When Norma's done, Mason summons her to his office. 'Lady, I want you off the premises. Now!..I want you outta here right quick.' Norma refuses to leave. She brushes past the other managers, into the factory floor, among the other workers. She screams above the din of the machinery. 'It's gonna take you, the police department, and the fire department, and the National Guard to get me out of here! I'll wait for the sheriff to come and take me home. And I ain't gonna budge until he gets here. She jumps up on a table, writes 'UNION' on a piece of cardboard, and holds it with both hands high above her head. The workers stop to see what's going on. Norma's mother shuts down her machine. One by one the workers turn off their machines until the mill is dead quiet.

Sheriff Lamar Miller escorts Norma off the premises. There is a police car waiting outside. Norma realizes she's not going home, but to jail, and puts up a fight.

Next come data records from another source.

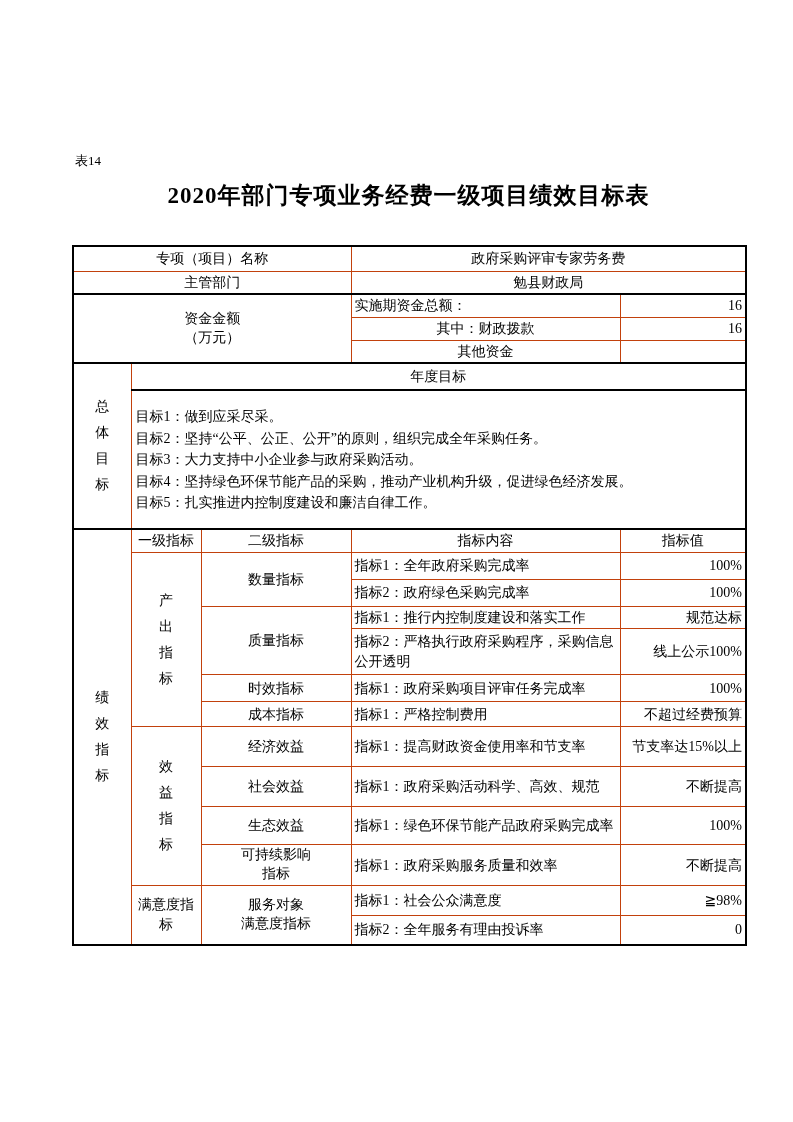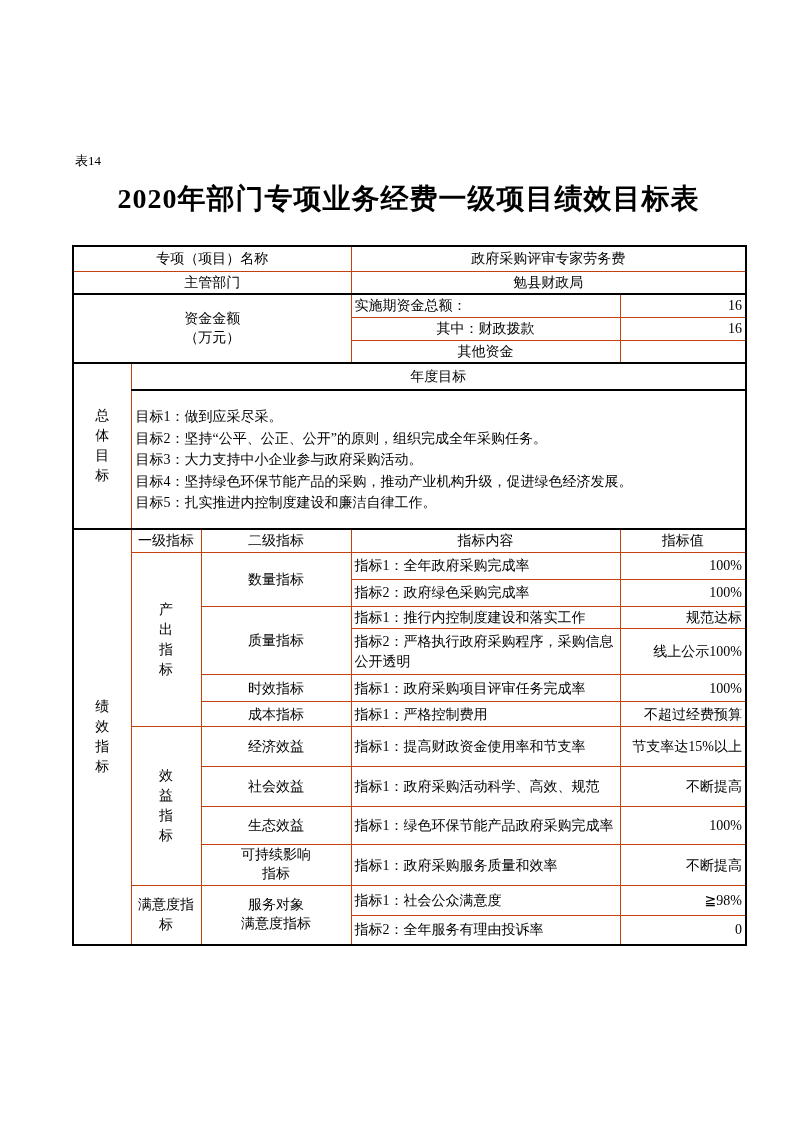--- a/index.html
+++ b/index.html
@@ -26,7 +26,7 @@
     top: 180px;
     width: 673px;
     text-align: center;
-    font-size: 28px;
+    font-size: 23px;
     font-weight: bold;
     letter-spacing: 1px;
   }

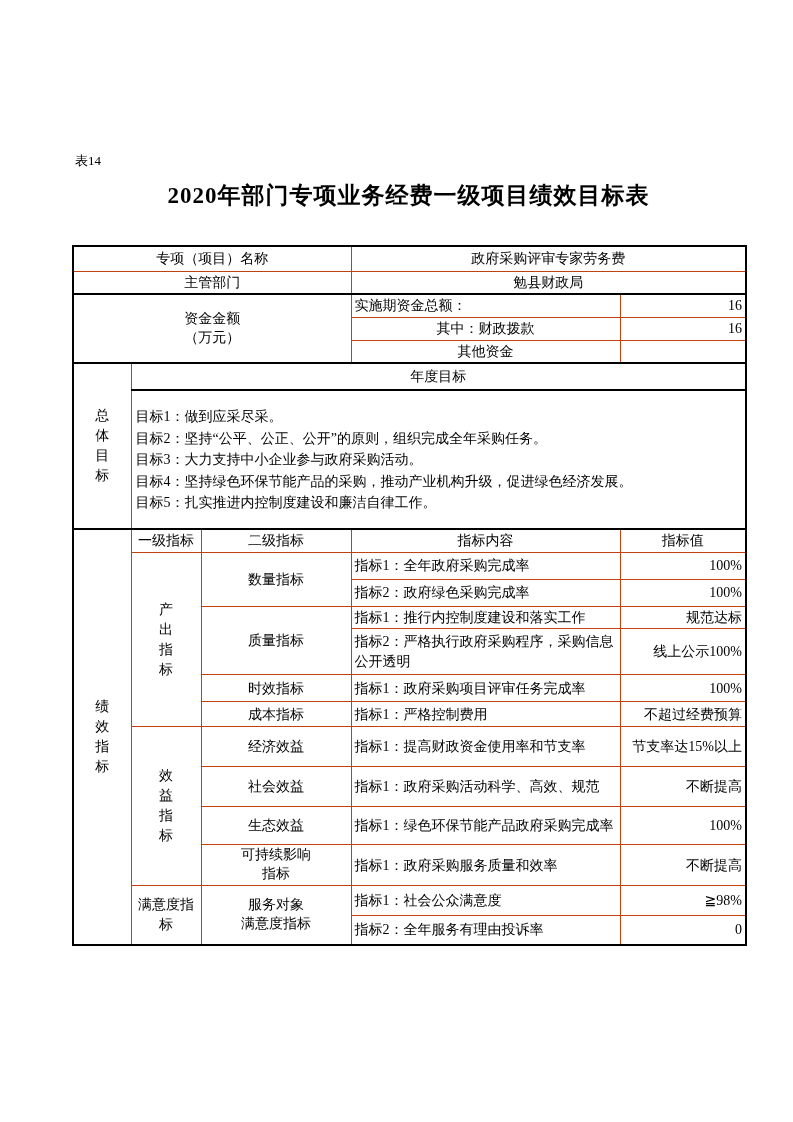--- a/index.html
+++ b/index.html
@@ -55,7 +55,7 @@
     width: 1em;
     margin: 0 auto;
     word-break: break-all;
-    line-height: 20px;
+    line-height: 26px;
     text-align: center;
   }
   .goals-cell { padding: 4px 4px; }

Several policemen carry Norma, kicking and screaming, to the car, and throw her into the back seat. At the station, Norma is booked. Charge: Disorderly Conduct. Norma has one phone call-- 'You can call Sonny.' 'I'll be calling my union organizer.'

Reuben bails Norma out and drives her home. She immediately wakes up the kids and sits them down in the living room. You kids are going to be hearing a lot of things about me, she says, but 'you're going to hear it from me first.' She tells them she loves them, and who their fathers are. 'If you go in the mill, I want life to be better for you than it is for me. That's why I joined up with the union, and that's why I got fired for it...Now, you kids, you know what I am. And you know that I believe in standing up for what I think is right.' She kisses each one of them and sends them back to bed. She leaves to take a bath, and Sonny and Reuben are left alone in the living room. Sonny: She had one call, and she called you. Reuben: She knew I could make bail. Sonny: You come in here, you mix her up, you turn her all around...She's all changed...What's gonna happen to us now? Reuben: She's a free woman. Maybe you can live with it, maybe you can't. He turns and leaves.

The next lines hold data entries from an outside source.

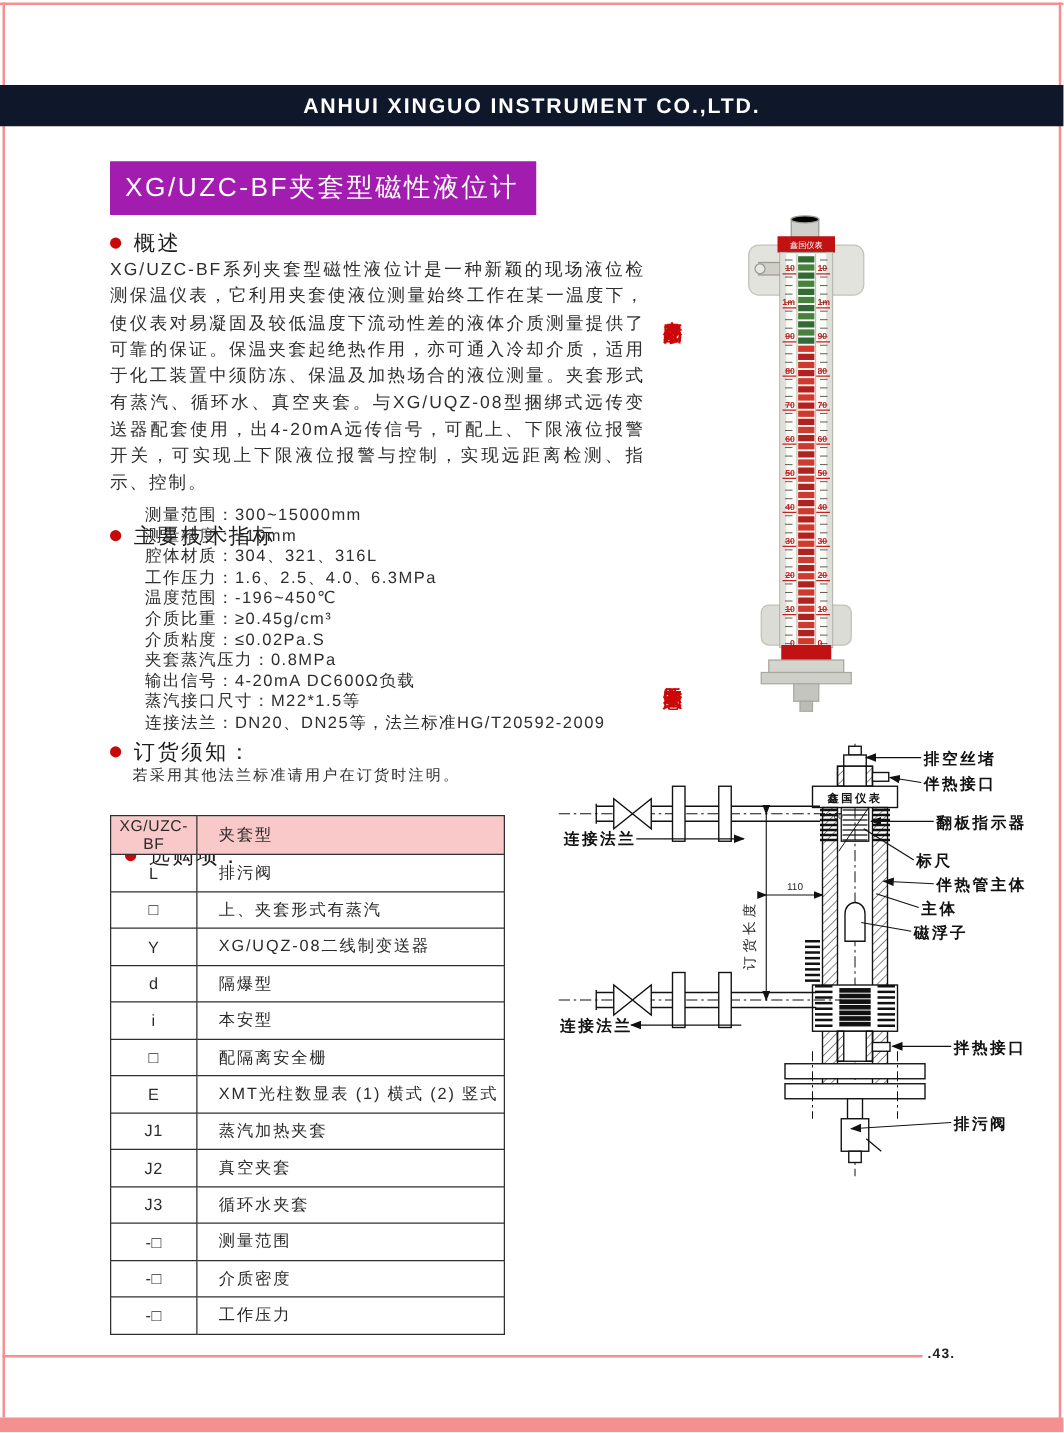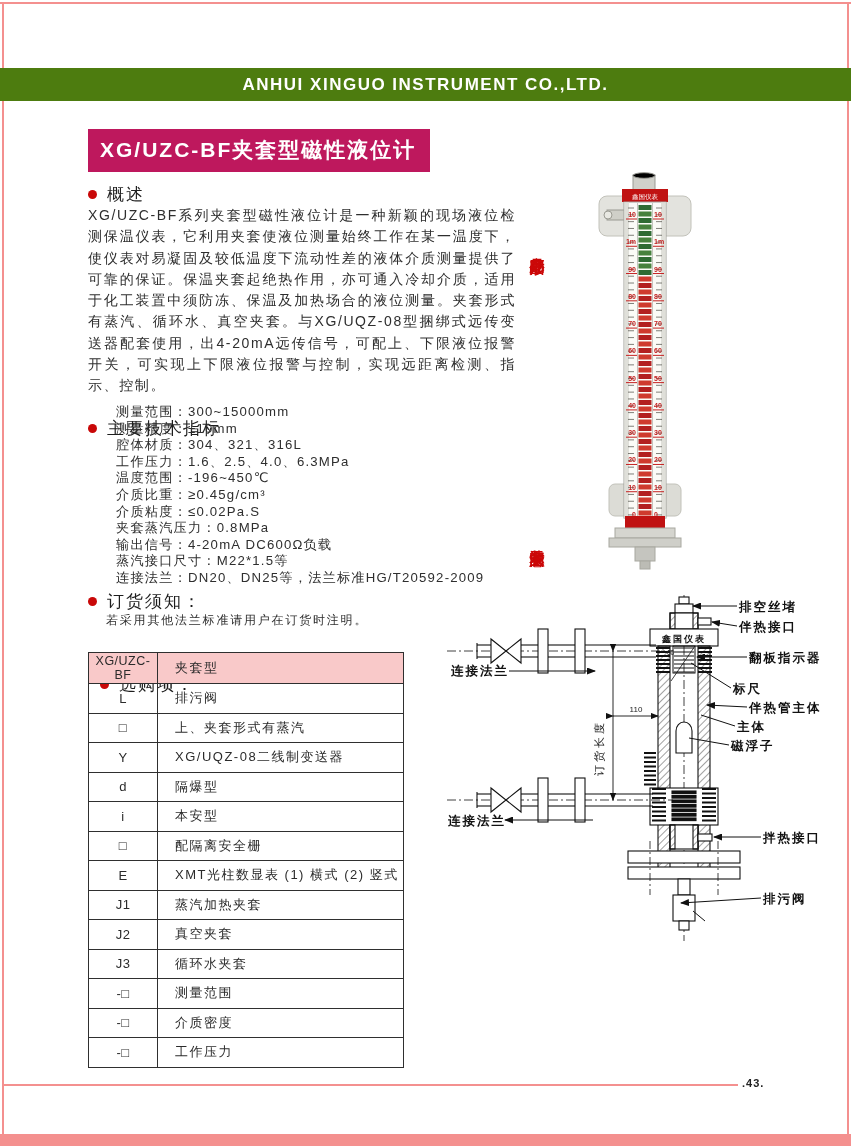--- a/index.html
+++ b/index.html
@@ -13,7 +13,7 @@
   .footer-bar{position:absolute;left:0;top:1134px;width:851px;height:12px;}
   .pink{background:#f4908f;}
   
-  .band{position:absolute;left:0;top:68px;width:851px;height:33px;background:#4d7c0f;
+  .band{position:absolute;left:0;top:68px;width:851px;height:33px;background:#0f172a;
         display:flex;align-items:center;justify-content:center;}
   .band-text{color:#fff;font-weight:bold;font-size:17px;letter-spacing:1.5px;}
   

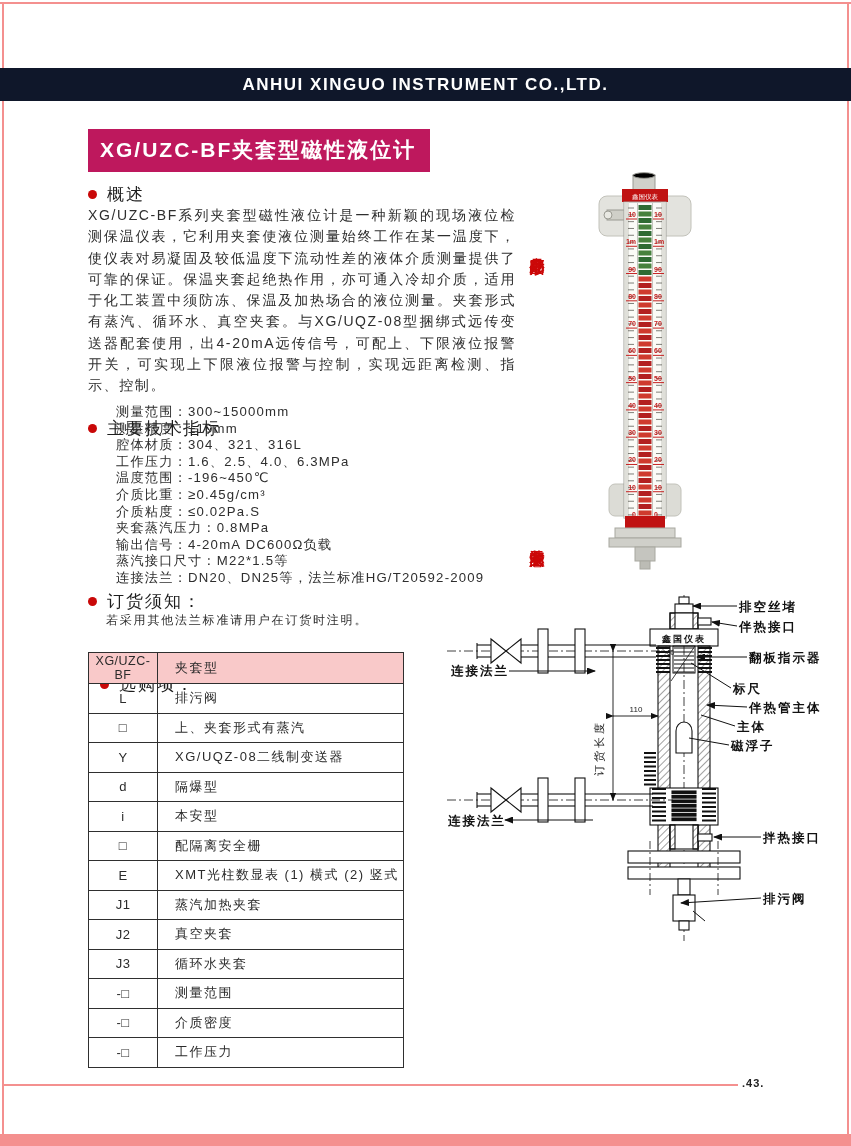--- a/index.html
+++ b/index.html
@@ -17,8 +17,8 @@
         display:flex;align-items:center;justify-content:center;}
   .band-text{color:#fff;font-weight:bold;font-size:17px;letter-spacing:1.5px;}
   
-  .title-block{position:absolute;left:88px;top:129px;background:#be185d;color:#fff;
-        font-weight:bold;font-size:21px;letter-spacing:2px;padding:7px 14px 8px 12px;}
+  .title-block{position:absolute;left:88px;top:129px;background:#a21caf;color:#fff;
+        font-weight:normal;font-size:21px;letter-spacing:2px;padding:7px 14px 8px 12px;}
   
   .sec-head{position:absolute;display:flex;align-items:center;font-weight:normal;font-size:17px;color:#1d1d1d;letter-spacing:2px;}
   .bullet{width:9px;height:9px;border-radius:50%;background:#c90808;margin-right:10px;flex:0 0 auto;}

Norma is in bed. Sonny enters. 'Did you ever sleep with him?' 'No. But he's in my head.' Sonny: 'I'm gonna see you through getting tired, getting sick, getting old. I'm gonna see you through anything that comes up. And there's nobody else in my head. Just you.' He turns the light off and lies down, his back to her.

The ballots are counted. 'Folks, ballots tabulated for the O.P. Henley Company. Against the union, 373. The count for the union, 427.' The workers erupt in cheers, hugs and tears, and chant: 'U-nion! U-nion! U-nion! U-nion!' Outside, beyond the fence, Reuben and Norma hear the cheers. They walk towards Reuben's little car, crammed with union materials. Reuben: What're you gonna do now? Norma Rae: Live. What else? At the car, parked directly in front of the O.P. Henley Company sign, Reuben says, 'I don't say goodbye. I have been known to cry.' 'Well, what do you say?' 'Be happy. Be well.' 'Same to you.' 'Best wishes don't seem hardly enough. I'd like to thank you. I thank you for your companionship, your stamina, your horse sense, and 101 laughs. I also enjoyed very much looking at your shining hair and your shining face.' 'Reuben, I think you like me.' 'I do.' 'I was gonna buy you a tie clip, or shaving lotion or something, but I didn't know what you'd like.' 'Norma, what I've had from you has been sumptuous.' He extends his right hand. She takes it. They look into each other's eyes for what seems like an eternity. He gets into his car. She watches him drive away, and is left standing alone in front of the O.P. Henley Textile Mill building.